● MATERIAL PROVIDED:

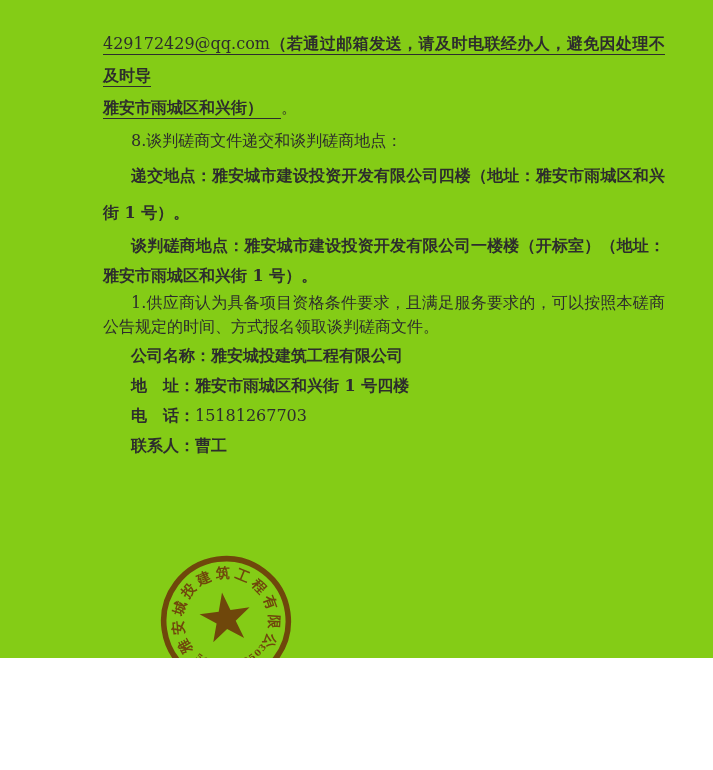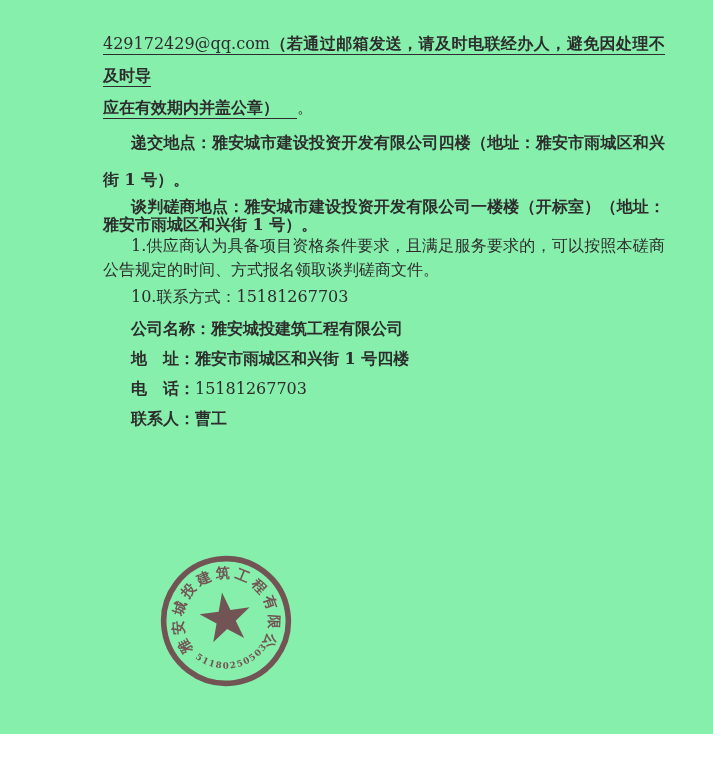"429172429@qq.com（若通过邮箱发送，请及时电联经办人，避免因处理不" .page { background: #86efac -> #84cc16; height: 734px -> 658px }
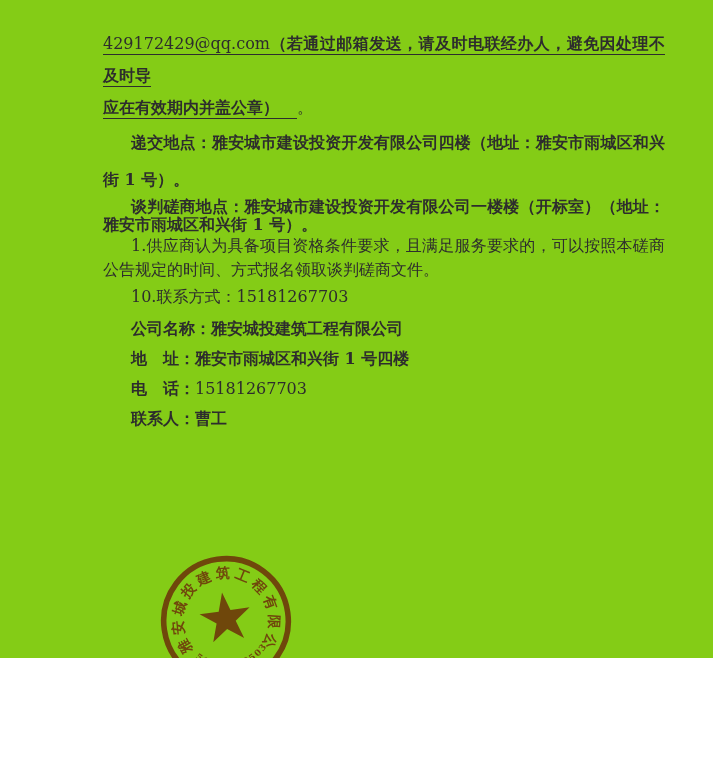"应在有效期内并盖公章）" span.u { text: 应在有效期内并盖公章 -> 雅安市雨城区和兴街 }
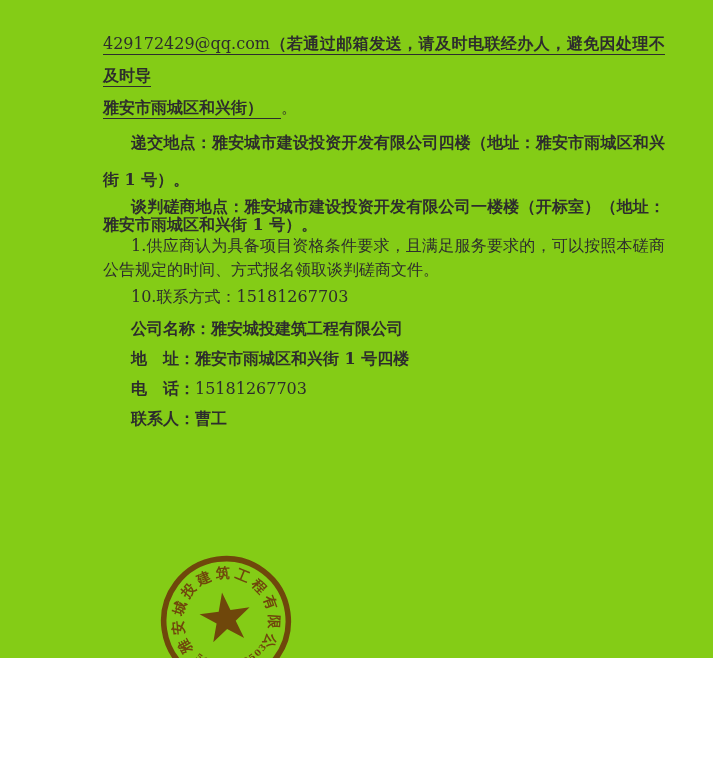"8.谈判磋商文件递交和谈判磋商地点：" p.para { html: none -> <p>8.谈判磋商文件递交和谈判磋商地点：</p> }
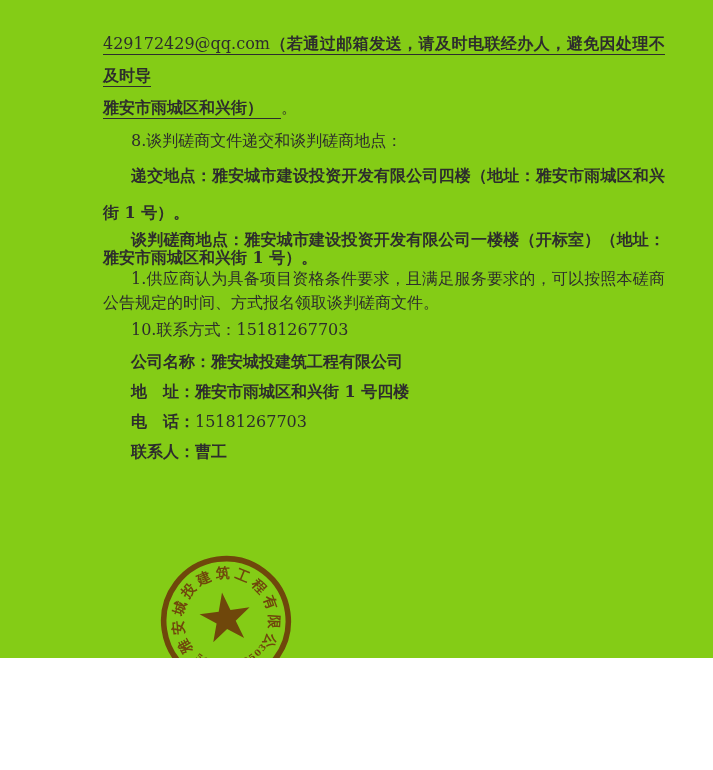"谈判磋商地点：雅安城市建设投资开发有限公司一楼楼（开标室）（地址：雅安市雨城区和" .lh21 { line-height: 18px -> 30px }
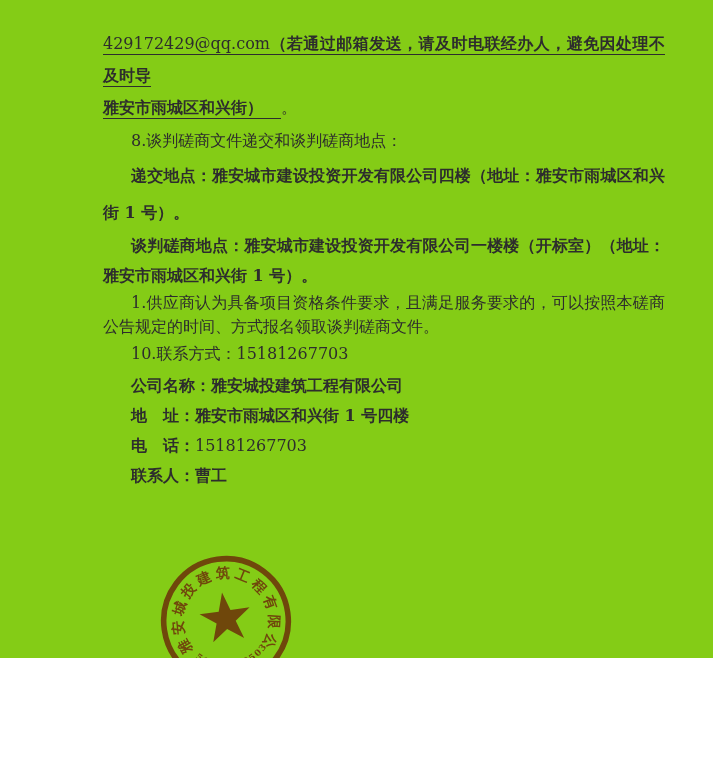"10.联系方式：15181267703" p.para { html: <p>10.联系方式：15181267703</p> -> none }
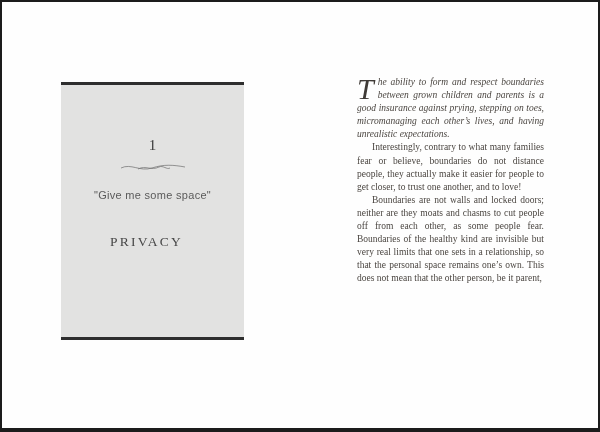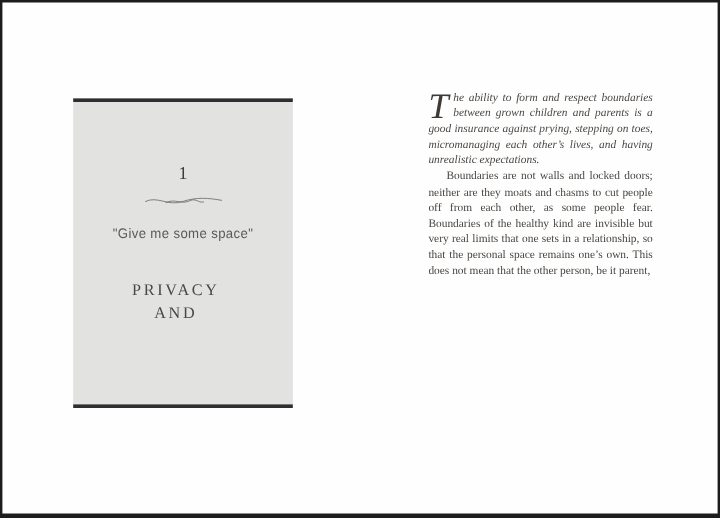"Interestingly, contrary to what many" p.body-para { html: none -> <p>Interestingly, contrary to what many families fear or believe, boundaries do not distance people, they actually make it easier for people to get closer, to trust one another, and to love!</p> }
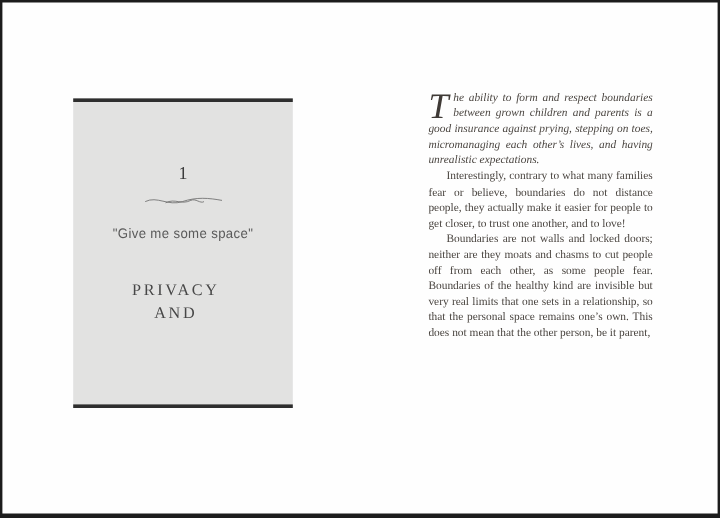"AND" div { html: <div>AND</div> -> none }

● ABOUT THIS EXERCISE:
Beginning with the line that contains "text: 应在有效期内并盖公章 ->" and ending with the final line of the listing, return each line exactly. Omit all pictures.

● EXERCISE RESPONSE:
"应在有效期内并盖公章）" span.u { text: 应在有效期内并盖公章 -> 雅安市雨城区和兴街 }
"8.谈判磋商文件递交和谈判磋商地点：" p.para { html: none -> <p>8.谈判磋商文件递交和谈判磋商地点：</p> }
"谈判磋商地点：雅安城市建设投资开发有限公司一楼楼（开标室）（地址：雅安市雨城区和" .lh21 { line-height: 18px -> 30px }
"10.联系方式：15181267703" p.para { html: <p>10.联系方式：15181267703</p> -> none }
"Interestingly, contrary to what many" p.body-para { html: none -> <p>Interestingly, contrary to what many families fear or believe, boundaries do not distance people, they actually make it easier for people to get closer, to trust one another, and to love!</p> }
"AND" div { html: <div>AND</div> -> none }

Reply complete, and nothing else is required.